Frequently Asked Questions
How many trades do I need to calculate reliable expectancy?
At minimum, 30 trades. Ideally, 100+. With fewer trades, random variation dominates and the expectancy number is unreliable. The more trades you have in your sample, the more you can trust that the calculated expectancy reflects your true edge.
Can expectancy change over time?
Yes. Market conditions change, your execution quality varies, and your strategy may become more or less effective. Recalculate expectancy monthly using a rolling window of your most recent 50-100 trades. If expectancy turns negative for two consecutive months, investigate.
Should I trade a strategy with negative expectancy to "practice"?
No. Practice on paper. Trading a negative expectancy strategy with real money is guaranteed to lose money. Every trade with negative expectancy makes your account smaller, which reduces your ability to profit when you find a positive expectancy strategy.
Is high win rate or high reward-to-risk better psychologically?
High win rate is easier to execute psychologically because you experience frequent positive reinforcement. High reward-to-risk requires the mental toughness to endure long losing streaks. Choose the approach that matches your personality. If you cannot handle losing 7 out of 10 trades, a high RR strategy will destroy your discipline even if the math is profitable.
How does expectancy relate to position sizing?

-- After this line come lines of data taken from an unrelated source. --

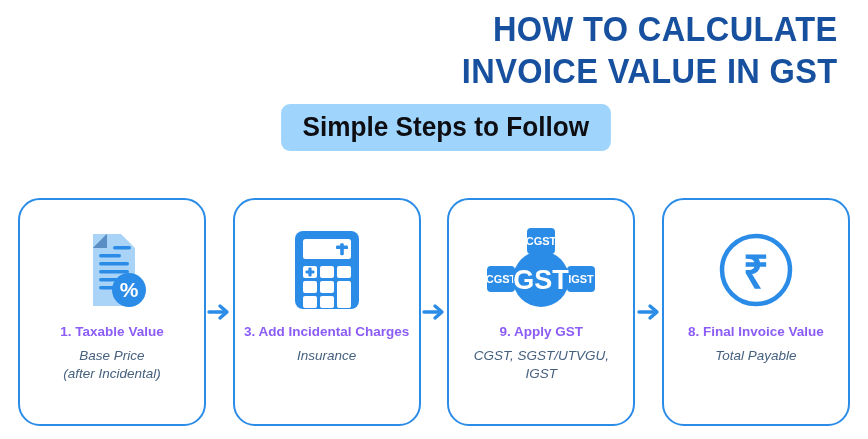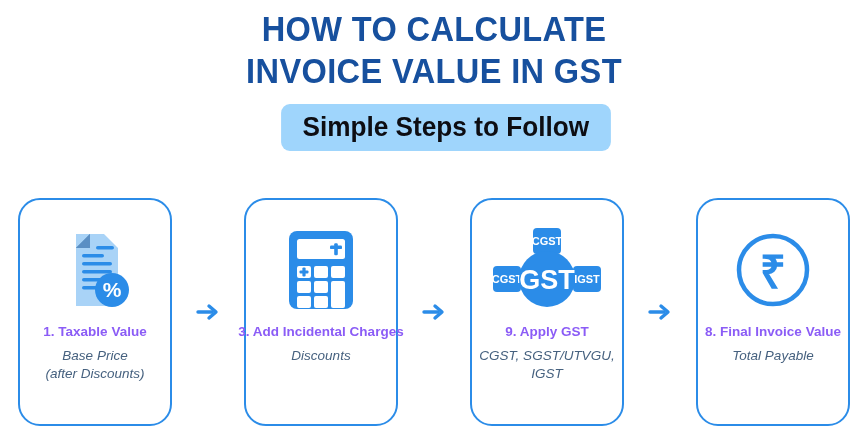--- a/index.html
+++ b/index.html
@@ -18,7 +18,7 @@
 
   
   .header{
-    text-align:center;
+    text-align:right;
     padding-top:8px;
   }
   .title-line{

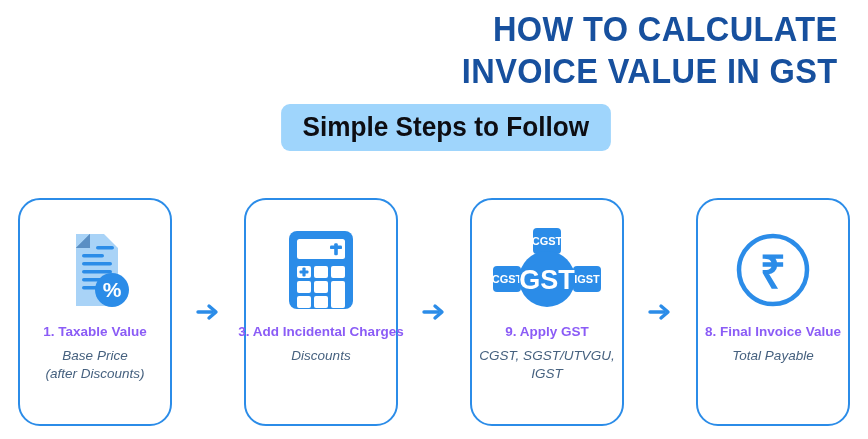--- a/index.html
+++ b/index.html
@@ -60,7 +60,7 @@
     justify-content:space-between;
   }
   .card{
-    width:154px;
+    width:188px;
     height:228px;
     box-sizing:border-box;
     border:2.4px solid #2B8CE8;

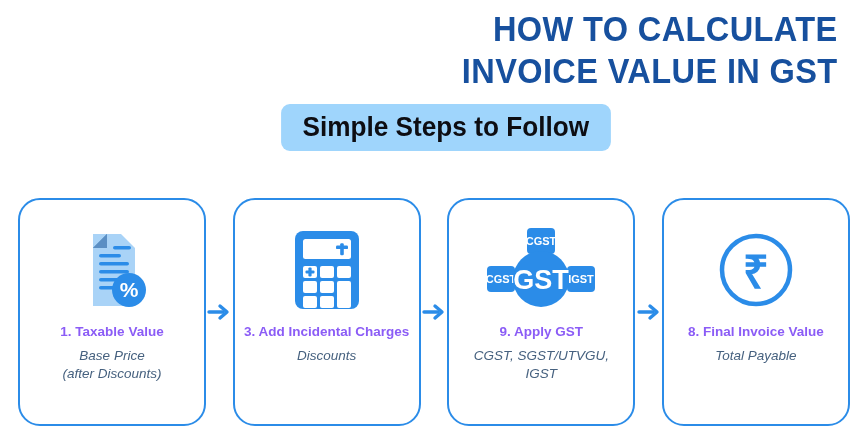--- a/index.html
+++ b/index.html
@@ -179,7 +179,7 @@
       </div>
       <div class="card-title">3. Add Incidental Charges</div>
       <div class="card-sub">
-        <div>Discounts</div>
+        <div>Insurance</div>
       </div>
     </div>
 

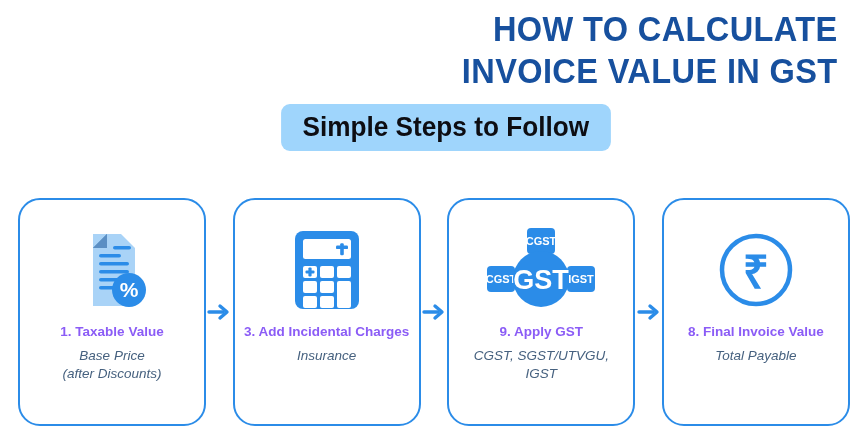--- a/index.html
+++ b/index.html
@@ -140,7 +140,7 @@
       <div class="card-title">1. Taxable Value</div>
       <div class="card-sub">
         <div>Base Price</div>
-        <div>(after Discounts)</div>
+        <div>(after Incidental)</div>
       </div>
     </div>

Expectancy tells you the edge per trade. Position sizing determines how much you bet on each trade. The optimal growth comes from combining positive expectancy with appropriate position sizing (typically 1-2% risk per trade). Over-sizing destroys accounts even with positive expectancy because drawdowns become too large to survive.
Disclaimer
This is educational content, not financial advice. Trading involves risk, and you should consult a qualified financial advisor before making any investment decisions. Past performance does not guarantee future results.
Frequently Asked Questions
What is the best way to get started with trading psychology?
Start by reading this guide thoroughly, then practice with a paper trading account before risking real capital. Focus on understanding the concepts rather than memorizing rules.
How long does it take to learn win rate vs expectancy?
Most traders can grasp the basics within a few weeks of study and practice. However, developing consistency and proficiency typically takes several months of active application.